Outro botafoguense bastante conhecido, o influenciador Felipe Neto, entregou os pontos na quinta-feira (30). “Você sacanear um botafoguense hoje é como encontrar um morto na calçada, dar um chute e sair rindo. O morto já não sente mais nada.”

Na visão dos especialistas, é preciso colocar para fora o que se sente: você pode ficar bravo, triste e até com raiva. Está tudo bem em expressar suas emoções. Mas em algum momento é preciso parar e reorganizar os sentimentos.
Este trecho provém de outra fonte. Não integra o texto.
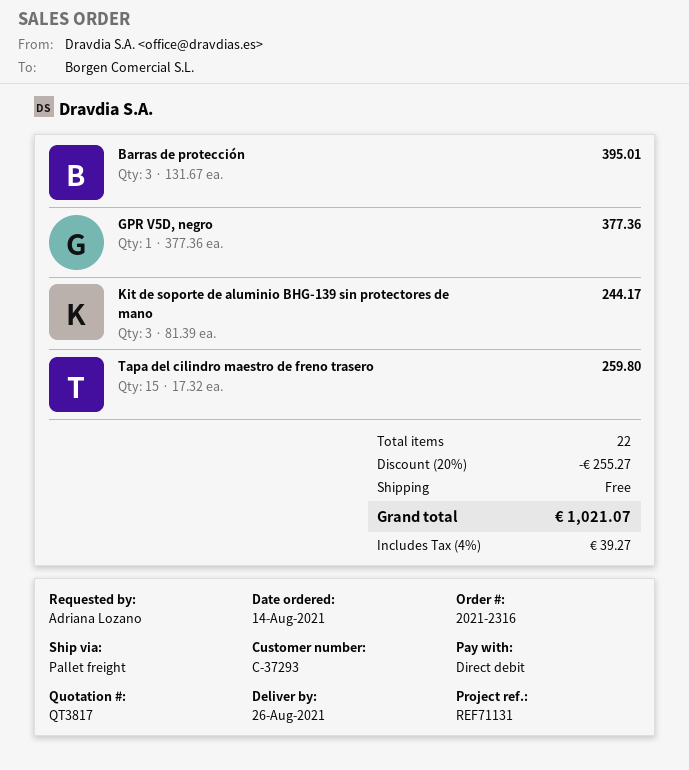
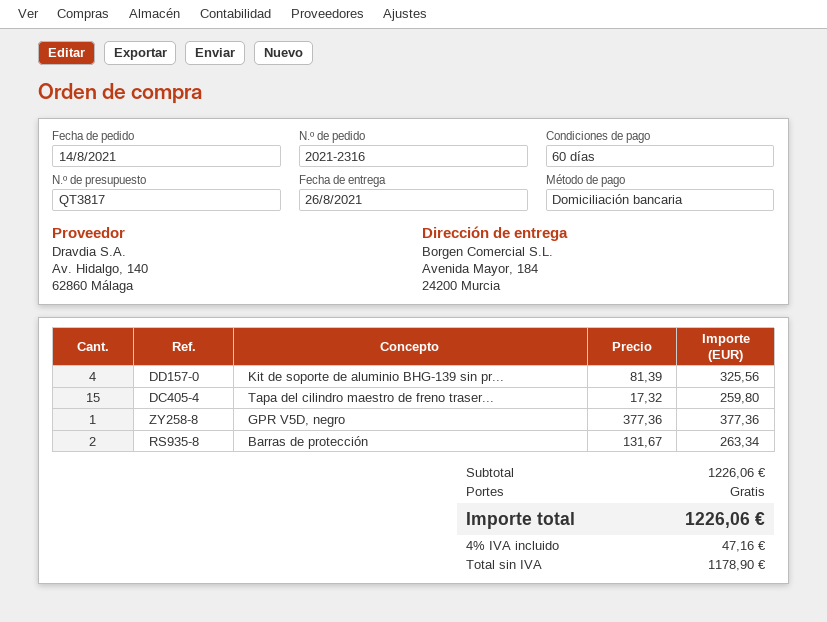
Barras de protección: 3 x 131.67 = 395.01 -> 2 x 131.67 = 263.34
Kit de soporte de aluminio BHG-139 sin protectores de mano: 3 x 81.39 = 244.17 -> 4 x 81.39 = 325.56
discount: 20% = 255.27 -> none
tax: 4% = 39.27 -> 4% = 47.16
total: 1021.07 -> 1226.06

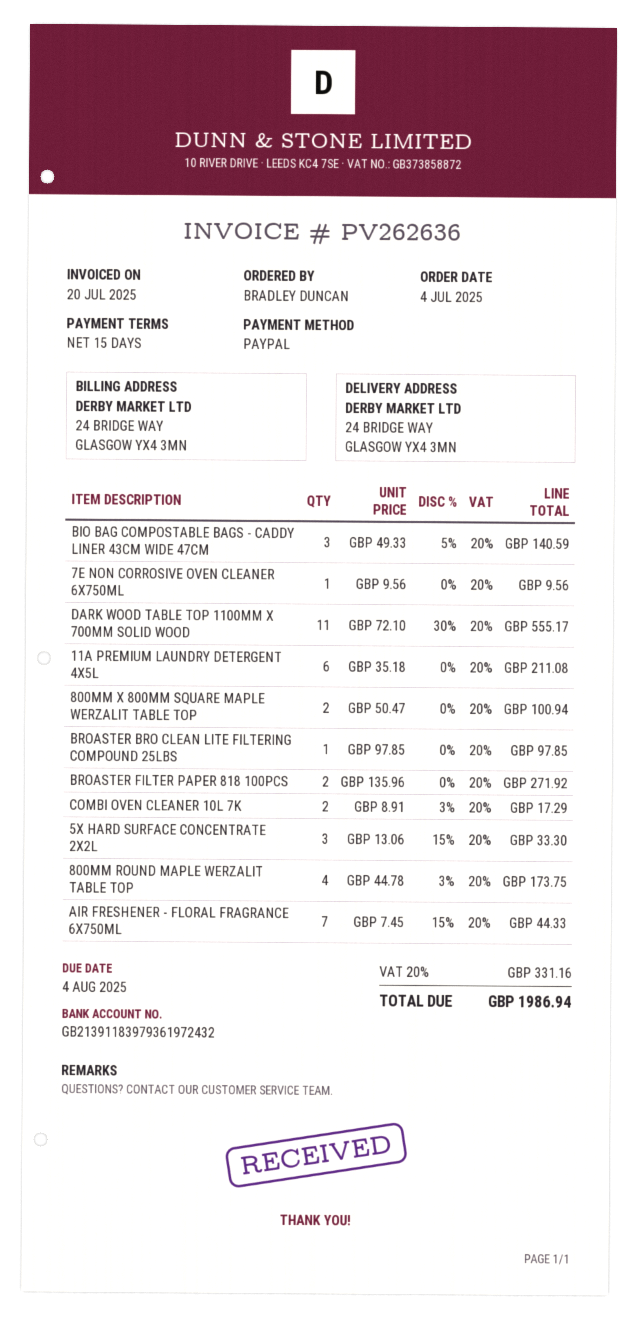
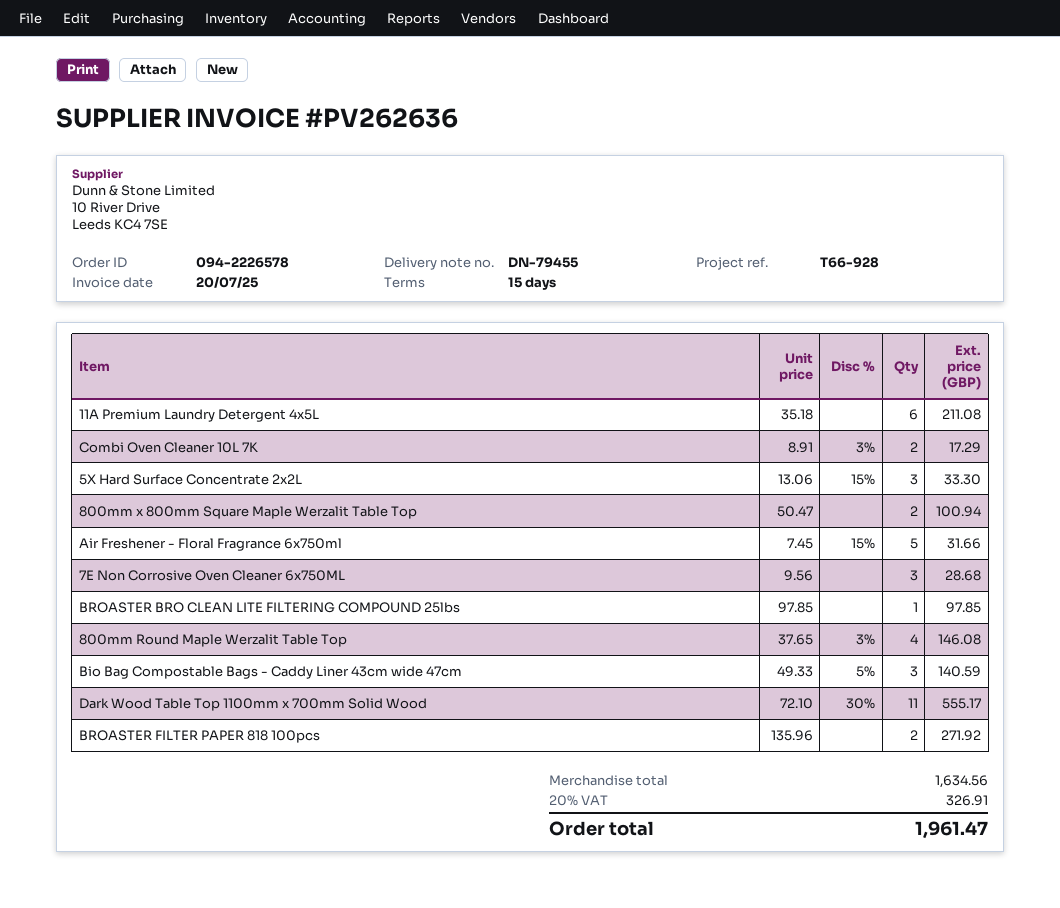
7E NON CORROSIVE OVEN CLEANER 6X750ML: 1 x 9.56 = 9.56 -> 3 x 9.56 = 28.68
800MM ROUND MAPLE WERZALIT TABLE TOP: 4 x 44.78 - 3% = 173.75 -> 4 x 37.65 - 3% = 146.08
AIR FRESHENER - FLORAL FRAGRANCE 6X750ML: 7 x 7.45 - 15% = 44.33 -> 5 x 7.45 - 15% = 31.66
tax: 20% = 331.16 -> 20% = 326.91
total: 1986.94 -> 1961.47

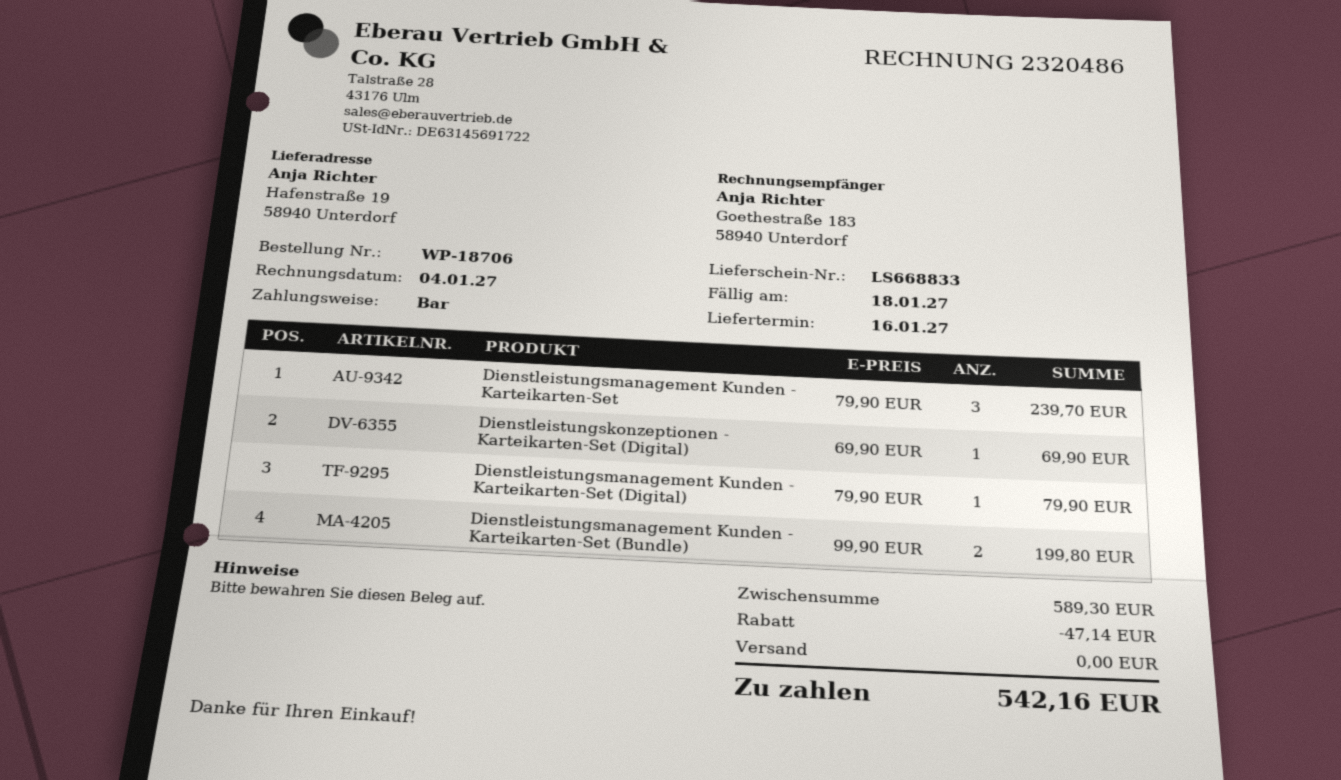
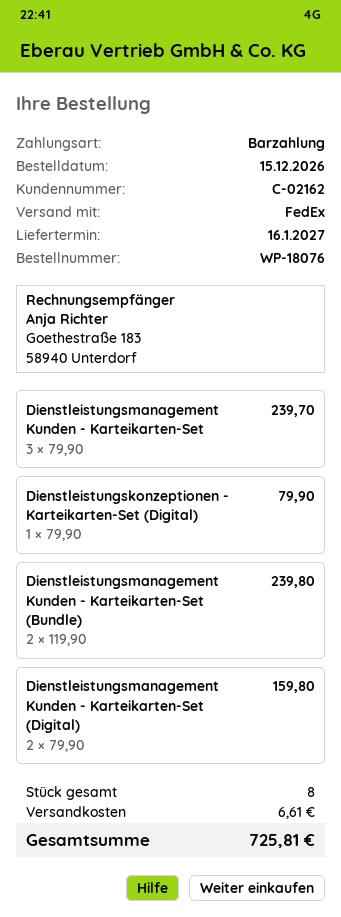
order number: WP-18706 -> WP-18076
Dienstleistungskonzeptionen - Karteikarten-Set (Digital): 1 x 69.90 = 69.90 -> 1 x 79.90 = 79.90
Dienstleistungsmanagement Kunden - Karteikarten-Set (Digital): 1 x 79.90 = 79.90 -> 2 x 79.90 = 159.80
Dienstleistungsmanagement Kunden - Karteikarten-Set (Bundle): 2 x 99.90 = 199.80 -> 2 x 119.90 = 239.80
discount: 47.14 -> none
shipping: 0.00 -> 6.61
total: 542.16 -> 725.81

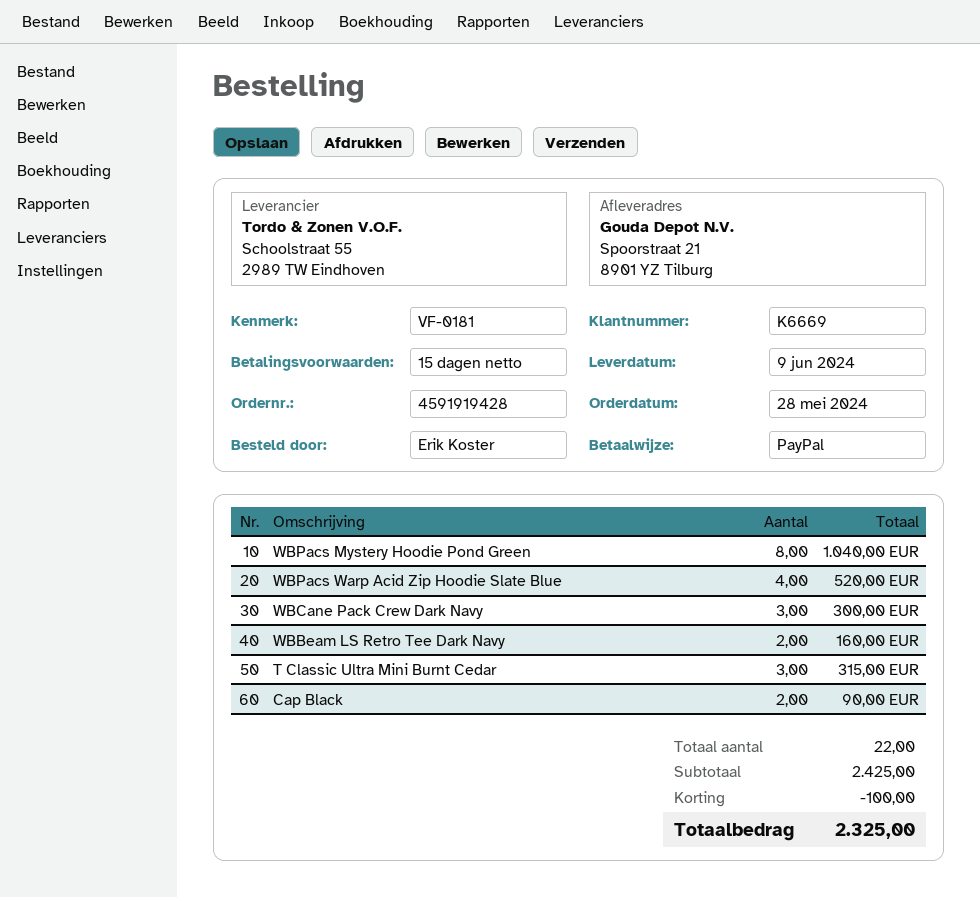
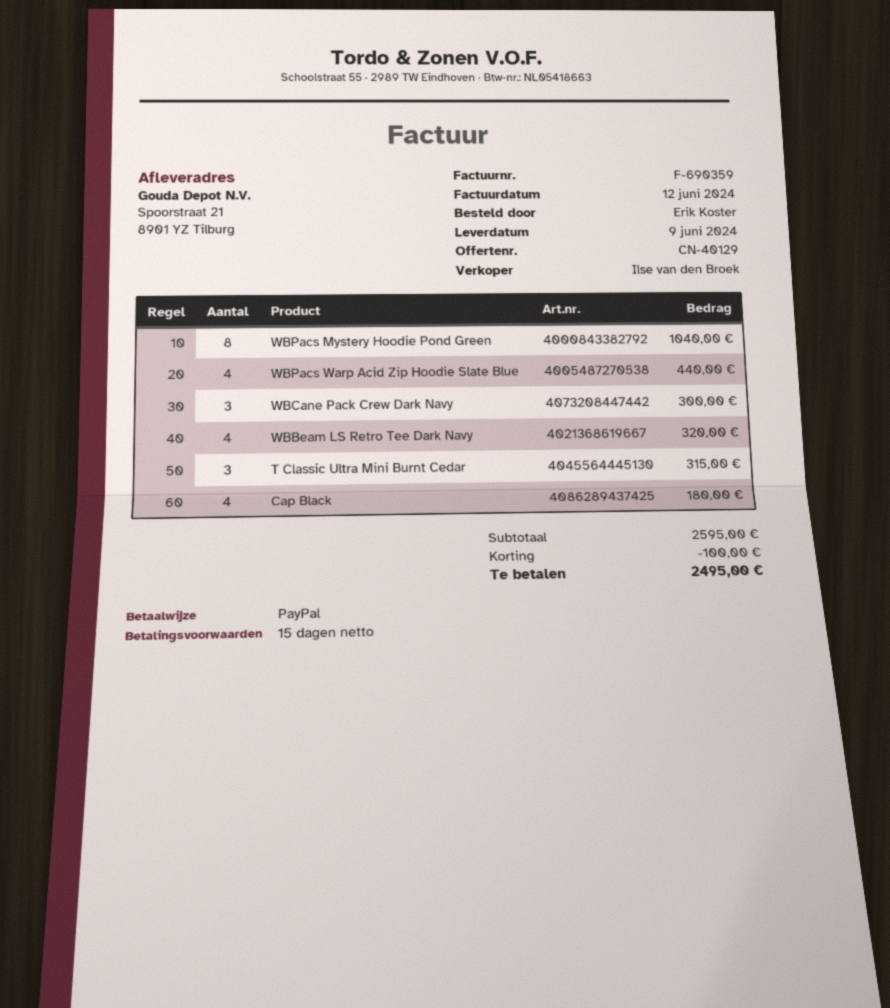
WBPacs Warp Acid Zip Hoodie Slate Blue: 4 for 520.00 -> 4 for 440.00
WBBeam LS Retro Tee Dark Navy: 2 for 160.00 -> 4 for 320.00
Cap Black: 2 for 90.00 -> 4 for 180.00
subtotal: 2425.00 -> 2595.00
total: 2325.00 -> 2495.00

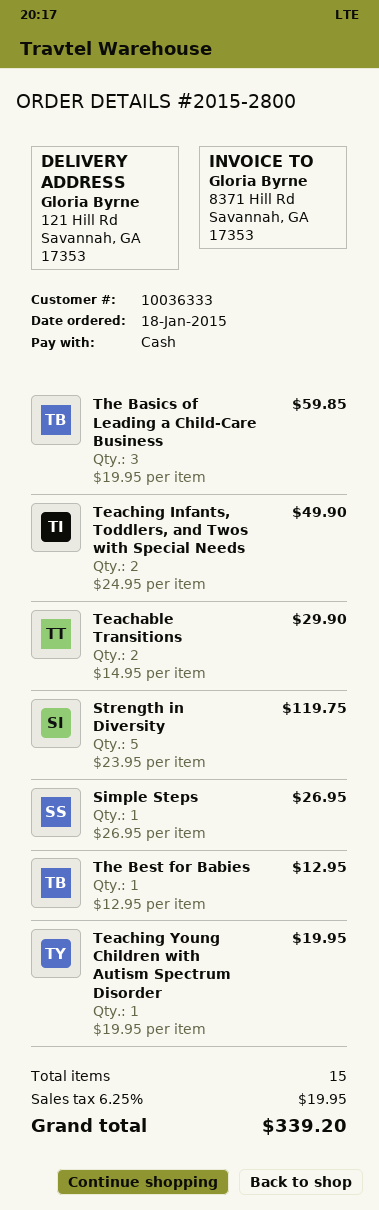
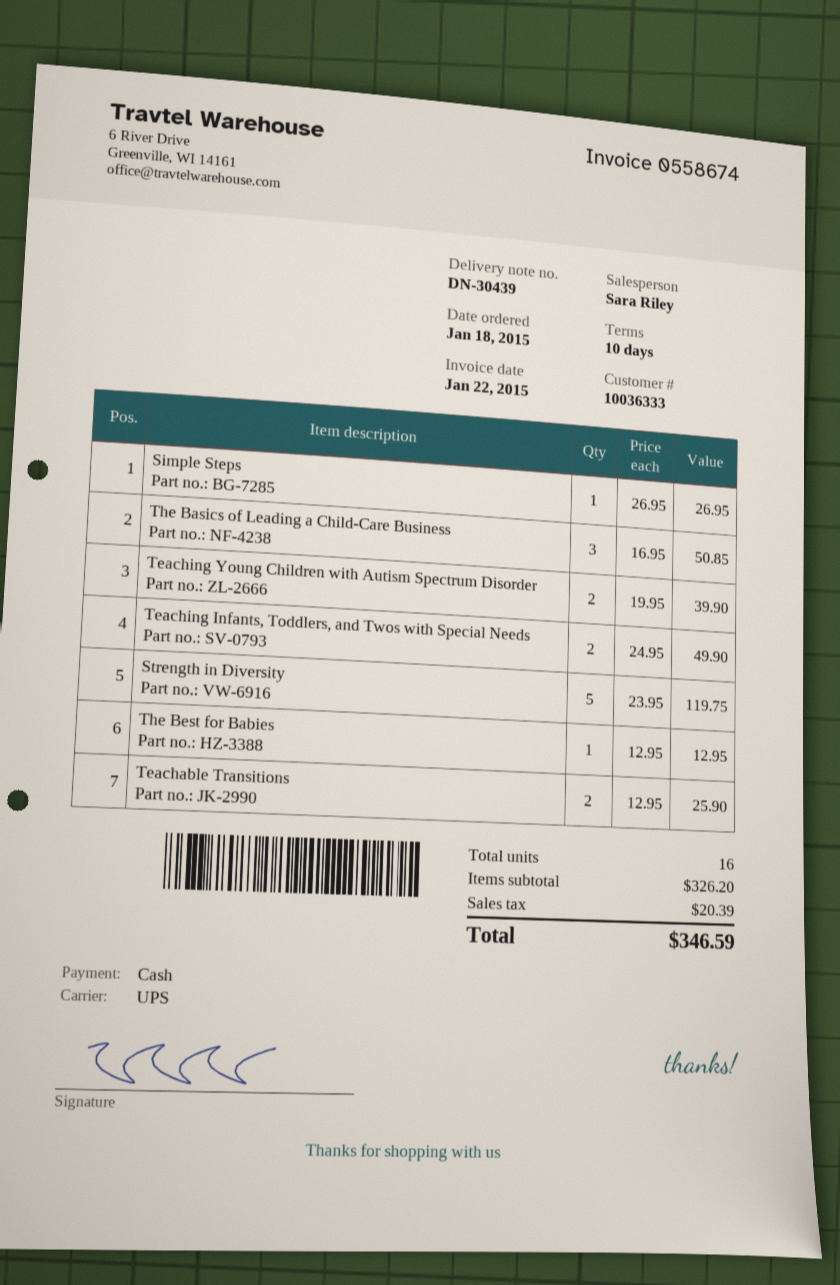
The Basics of Leading a Child-Care Business: 3 x 19.95 = 59.85 -> 3 x 16.95 = 50.85
Teachable Transitions: 2 x 14.95 = 29.90 -> 2 x 12.95 = 25.90
Teaching Young Children with Autism Spectrum Disorder: 1 x 19.95 = 19.95 -> 2 x 19.95 = 39.90
total quantity: 15 -> 16
tax: 19.95 -> 20.39
total: 339.20 -> 346.59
“É importante ter autocompaixão, uma gentileza consigo mesmo, uma emoção positiva diante de uma situação negativa: ‘hoje eu não estou bem e está tudo bem não estar bem’. Rir da própria desgraça é trazer uma leveza em um momento em que os ventos mudaram”, diz Danila.

4 – Mantenha o espírito esportivo

Quem nunca tirou onda dos rivais depois de um jogo de futebol que atire a primeira pedra. Mas é preciso lembrar, sendo bem clichê, que toda ação tem uma reação. O segredo é levar na esportiva.

“Você pode rir, debochar, tirar onda porque faz parte do jogo do torcedor fazer isso quando está ganhando, mas é preciso aceitar que o outro também vai fazer. É a natureza do jogo. Manter o espírito esportivo é o mais importante”, lembra Arthur Danila.­­

“Se levar muito a sério, ficar incomodado, não vai ter jeito. A melhor dica é lembrar que o futebol é um ritual cultural, e que vai passar. Você não é o time, você é um torcedor. Valorize sua identidade”, diz Daniel Barros.